Action item » A word-for-word copy of the entries is the goal; leave out the pictures.

Listed records »
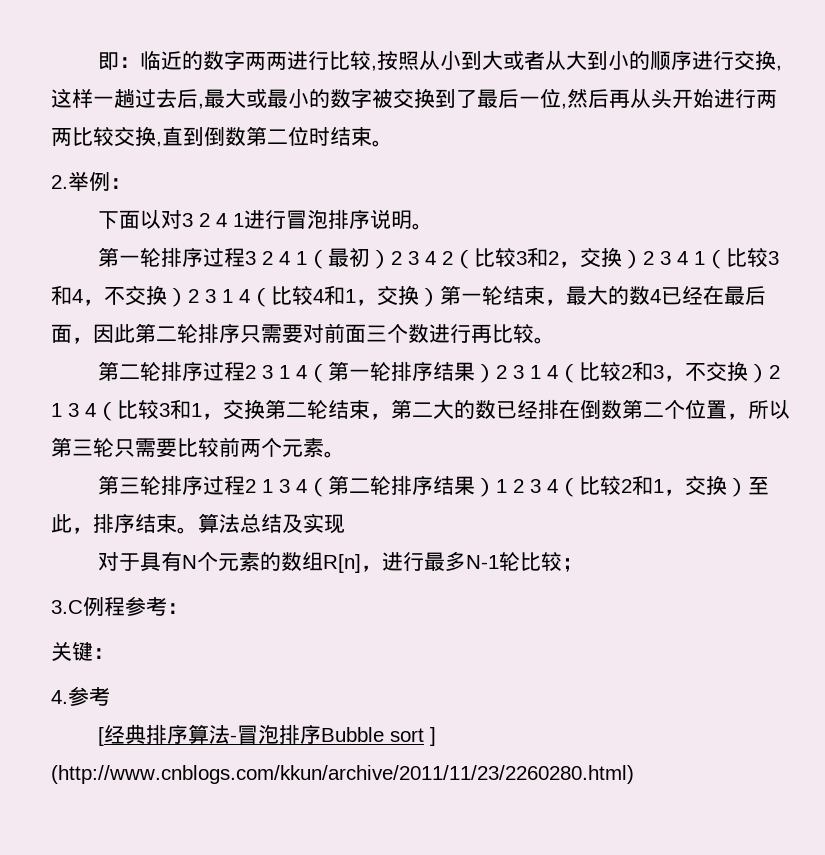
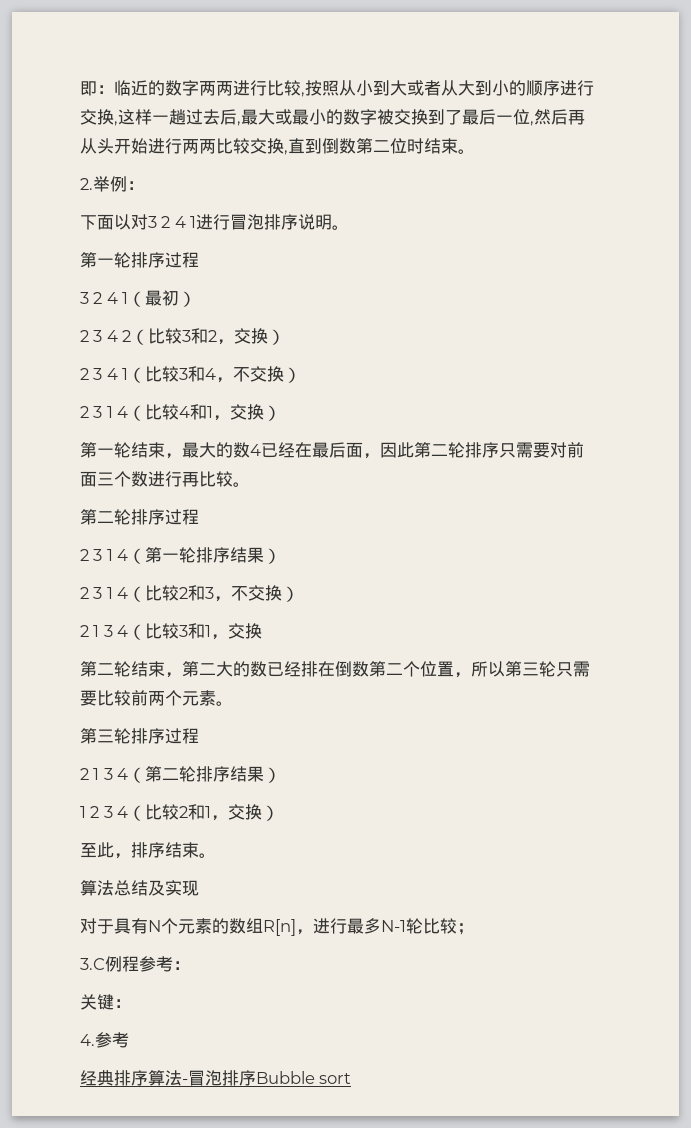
(246, 257) none -> (199, 260) //
(392, 259) none -> (197, 299) //
(644, 259) none -> (286, 337) //
(188, 297) none -> (302, 375) //
(440, 297) none -> (282, 413) //
(246, 371) none -> (199, 517) //
(497, 373) none -> (282, 556) //
(770, 373) none -> (300, 594) //
(265, 409) none -> (263, 631) //
(246, 485) none -> (199, 736) //
(497, 487) none -> (282, 775) //
(749, 487) none -> (280, 813) //
(198, 530) none -> (216, 855) //
[98,727,105,746] [ -> (129, 1040) none
[430,727,437,746] [51,765,634,784] ] (http://www.cnblogs.com/kkun/archive/2011/11/23/2260280.html) -> (352, 1078) none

Answer »
(246, 257) none -> (199, 260) //
(392, 259) none -> (197, 299) //
(644, 259) none -> (286, 337) //
(188, 297) none -> (302, 375) //
(440, 297) none -> (282, 413) //
(246, 371) none -> (199, 517) //
(497, 373) none -> (282, 556) //
(770, 373) none -> (300, 594) //
(265, 409) none -> (263, 631) //
(246, 485) none -> (199, 736) //
(497, 487) none -> (282, 775) //
(749, 487) none -> (280, 813) //
(198, 530) none -> (216, 855) //
[98,727,105,746] [ -> (129, 1040) none
[430,727,437,746] [51,765,634,784] ] (http://www.cnblogs.com/kkun/archive/2011/11/23/2260280.html) -> (352, 1078) none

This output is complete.